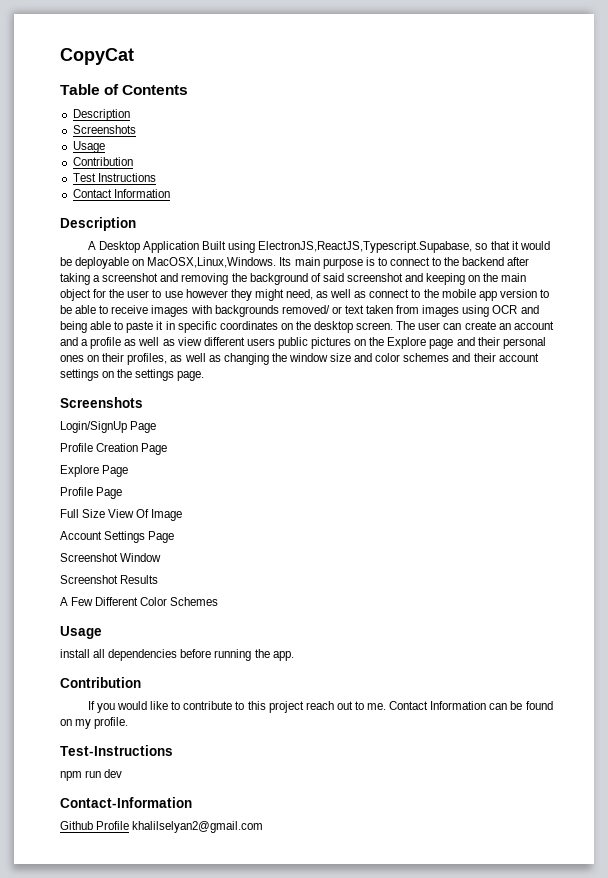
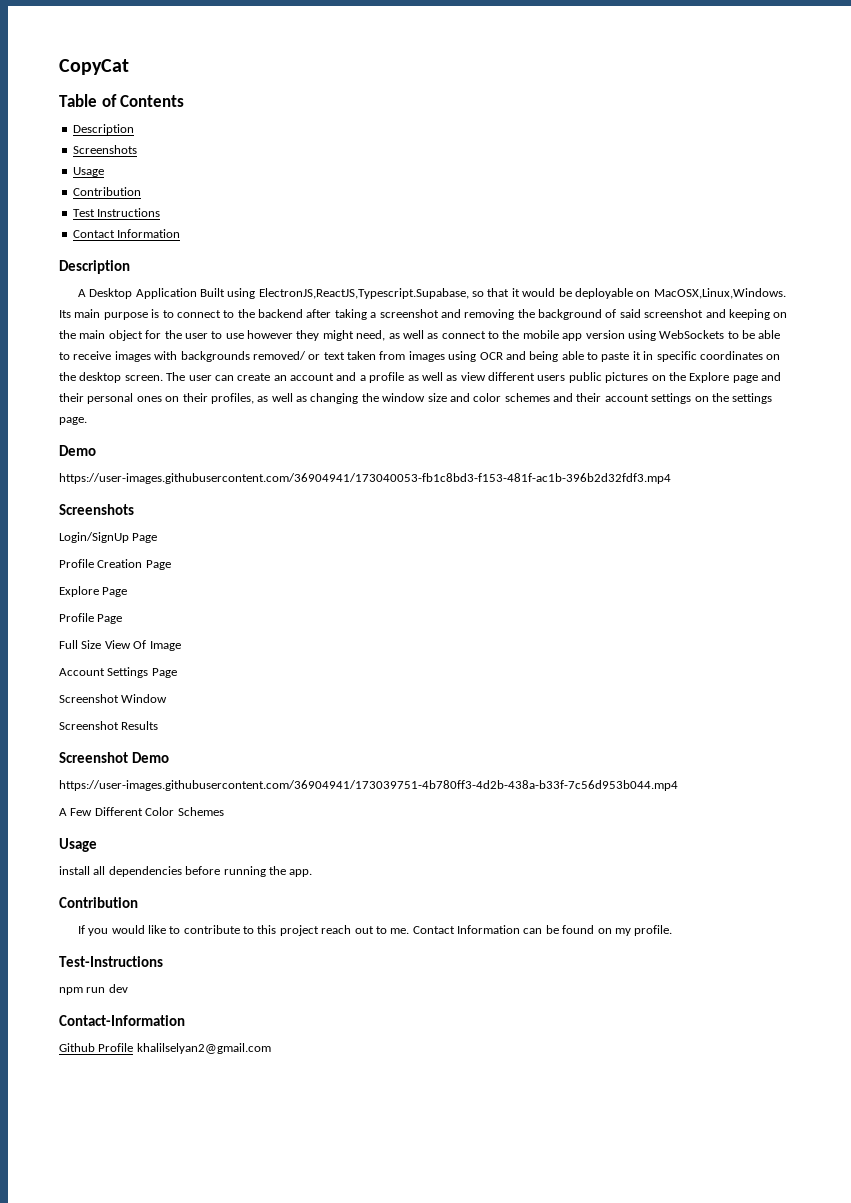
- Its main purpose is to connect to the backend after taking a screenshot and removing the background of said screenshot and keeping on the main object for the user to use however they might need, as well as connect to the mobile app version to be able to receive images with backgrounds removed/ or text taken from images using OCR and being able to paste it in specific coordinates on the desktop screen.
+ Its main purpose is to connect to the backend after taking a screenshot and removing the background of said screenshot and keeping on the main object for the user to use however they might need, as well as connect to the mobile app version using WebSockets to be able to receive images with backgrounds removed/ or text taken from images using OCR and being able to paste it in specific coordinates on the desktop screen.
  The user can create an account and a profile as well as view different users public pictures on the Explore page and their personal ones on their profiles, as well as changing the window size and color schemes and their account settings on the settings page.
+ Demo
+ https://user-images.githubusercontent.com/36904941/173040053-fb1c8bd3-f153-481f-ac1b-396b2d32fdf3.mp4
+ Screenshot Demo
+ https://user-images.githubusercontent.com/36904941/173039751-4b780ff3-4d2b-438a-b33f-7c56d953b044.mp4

..........

• _WHAT IS BEING ASKED_
Copy all lines from the listing that contain "https".

• _RESPONSE TO THE EXERCISE_
+ https://user-images.githubusercontent.com/36904941/173040053-fb1c8bd3-f153-481f-ac1b-396b2d32fdf3.mp4
+ https://user-images.githubusercontent.com/36904941/173039751-4b780ff3-4d2b-438a-b33f-7c56d953b044.mp4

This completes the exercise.